Notes on 3B1B ML Videos

3Blue1Brown video notes

I watch the four-episode playlist on Youtube. Here’s what I felt compelled to write down.

Episode 1

  • Neuron - a thing that holds a number
  • 28x28 pixels = 784 neurons
  • value of neuron is its “activation”
  • these 784 neurons make up hte first layer of the network
  • last layer is 10 neurons, one for each digit choice
  • activation of these neuorons is 0 -> 1, likelihood digit is that number
  • Hidden layers” -> the black box
  • 2 layers of 16 neurons - arbitrary, lots of room to experiment with structure
  • it’s all edge detection (not acutally true)
  • what parameters should the network have?
  • assign weights to each connection from one layer to the next, then compute the weighted sum of activations per neuron
  • activations should be between zero and one

Sigmoid or logistic curve:

$$ \sigma(x)=\frac{1}{1+e^{x}} $$
  • so the activation is basically a measure of how positive the relevant weighted sum is
  • bias against inactivity, so add bias to weighted sum before applying the sigmoid function
  • learning -> finding the right weights and biases
  • What are the weights and biases doing?”

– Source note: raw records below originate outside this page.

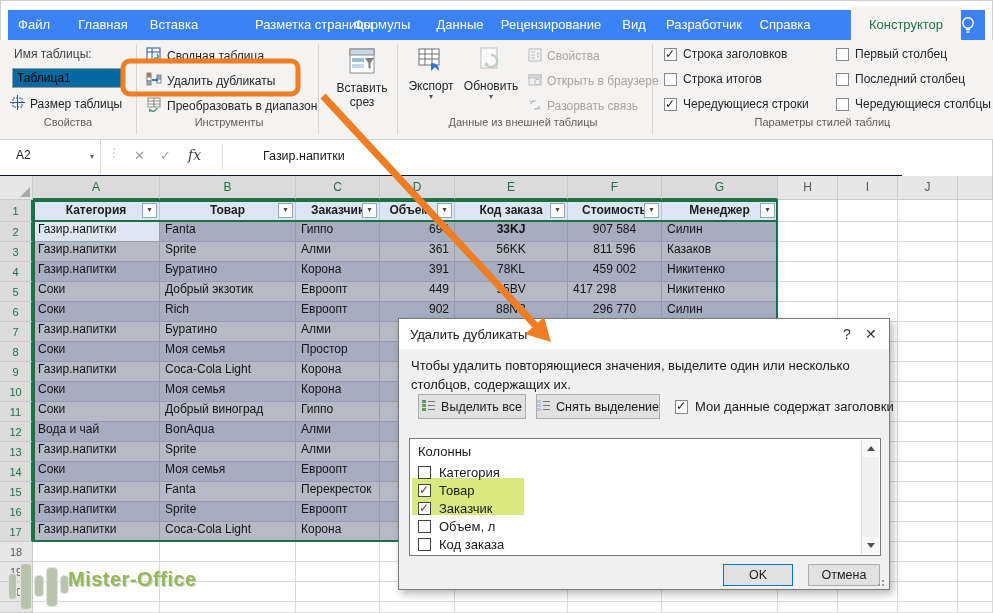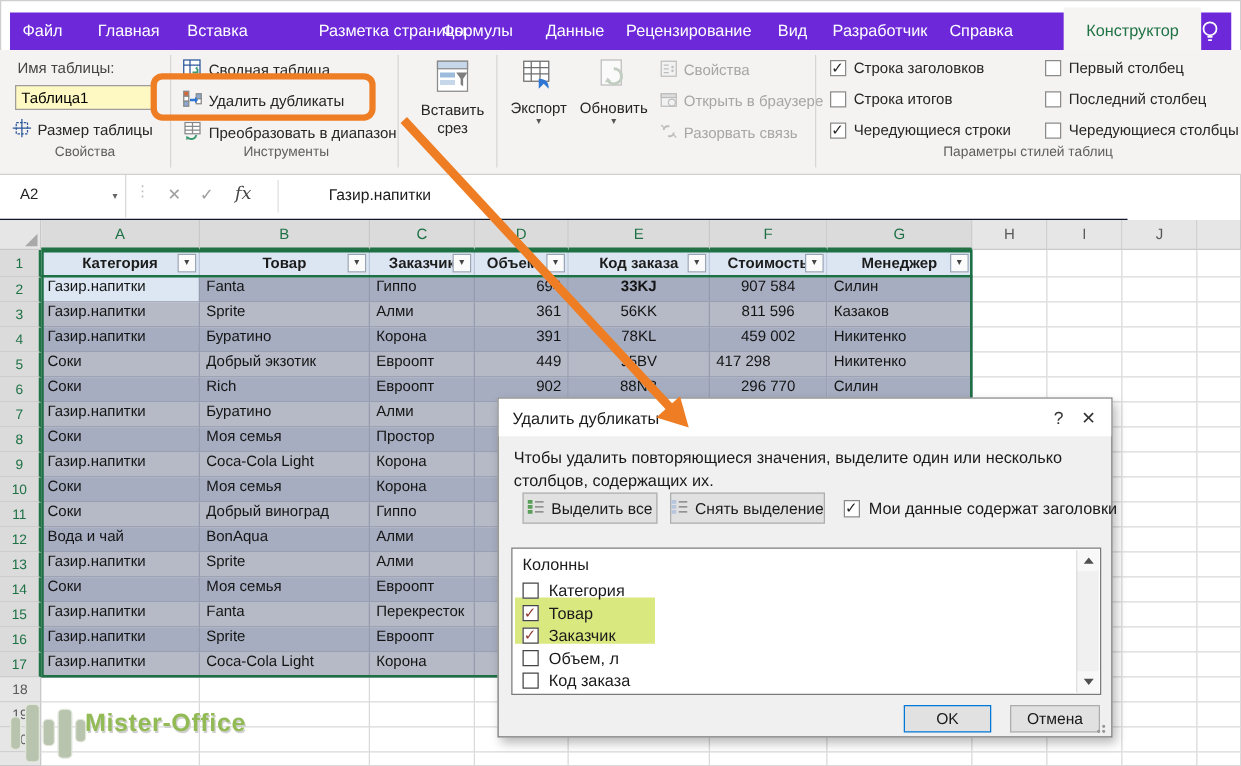"Файл" .tabbar { background: #6d28d9 -> #3b82f6 }
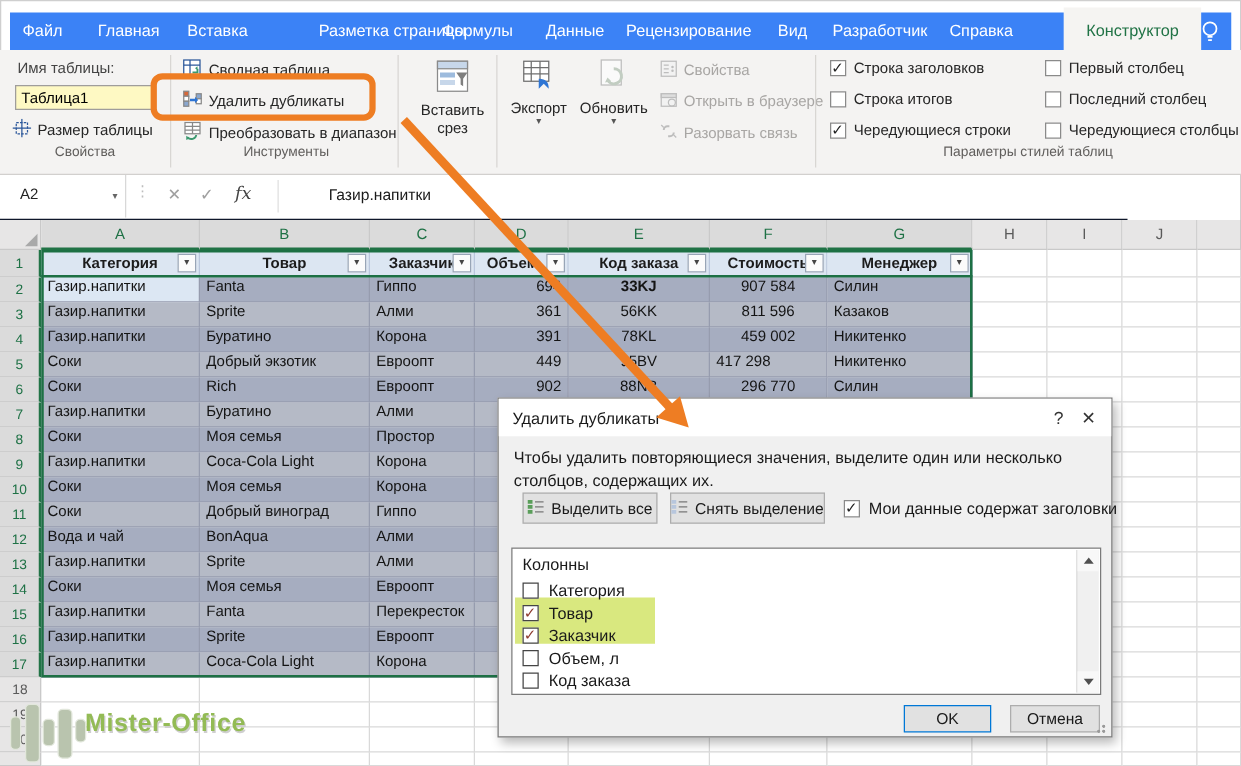"Таблица1" .tname { background: #fef9c3 -> #0369a1 }
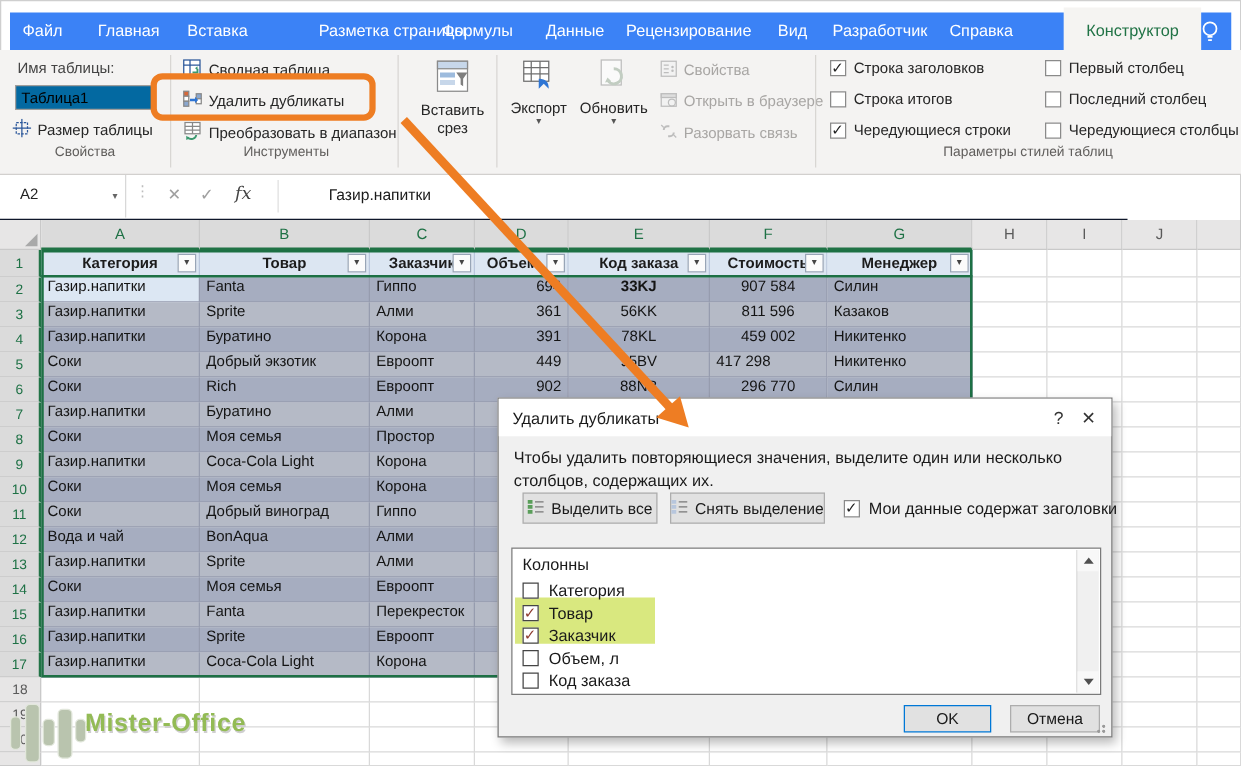"Данные из внешней таблицы" div.glabel { html: none -> <div>Данные из внешней таблицы</div> }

    $$ a^{(1)}=\sigma(Wa^{(0)}+b) $$

  • neuron - actually, a function: inputs are the previous neurons, output is one number

  • sigmoid -> old school. ReLU -> easier to train. \(ReLU(a)=max(0,a)\). Rectified Linear Unit.

Episode 2

  • cost function - taken set of weights and biases as input, averages to single number for output
  • find the minimum of the cost function
  • no guarantee on local minimum
  • gradient - direction of steepest descent
  • length of gradient also reveals steepness
  • take \(-\nabla C(\vec{W})\)
  • learning is just minimizing a cost function
  • also cost function should be smooth
  • gradient dscent -> sign of each weigt tells direction of change, value tells magnitude of change
  • old tech -> multilayer peceptron

Episode 3

  • backpropagation - computes the gradient
  • change weights in proportion to activations
  • change activations in proporiton to weights
  • starting from outputs, sum desired changes on the preceding netowek layer for each neuron of the output layer
  • Recursively apply across layers, average over all data
  • stochastic gradient descent - gd in mini-batches

Episode 4

  • For one example (e.g. image):
    $$ \begin{array}{rcl} Cost C_{0}(\ldots) & = & {(a^{(L)}-y)}^2 \\ z^{L} & = & w^{L}a^{l-1}+b^{L}\\ a^{L} & = & \sigma(z^{L}) \end{array} $$
{
    w  a  b
    |__|__|
       |
       z
       |
    y__a
       |
       C
}
  • y is desired output
  • how sensitive is the cost function to small changes in weights?
$$ \begin{array}{rcl} \frac{\partial C_0}{\partial w^{(L)}} & = & \frac{\partial z^{(L)}}{\partial w^{(L)}} \frac{\partial a^{(L)}}{\partial z^{(L)}} \frac{\partial C_0}{\partial a^{(L)}}\\ \frac{\partial C_0}{\partial w^{(L)}} & = & 2(a^{(L)}-y)\\ \frac{\partial a^{(L)}}{\partial z^{(L)}} & = & \sigma^{\prime} (z^{(L)})\\ \frac{\partial z^{(L)}}{\partial w^{(L)}} & = & a^{(L-1)} \end{array} $$
  • That last one depends on the strength of the previous neuron
$$ \frac{\partial C}{\partial w^{(L)}} = \frac{1}{n} \sum_{k = 1}^{n-1} \frac{\partial C_k}{\partial w^{(L)}}\\ \begin{align} \nabla C &= \begin{bmatrix} \frac{\partial C}{\partial w^{(1)}} \\ \vdots \\ \frac{\partial C}{\partial w^{(L)}} \end{bmatrix} \end{align} $$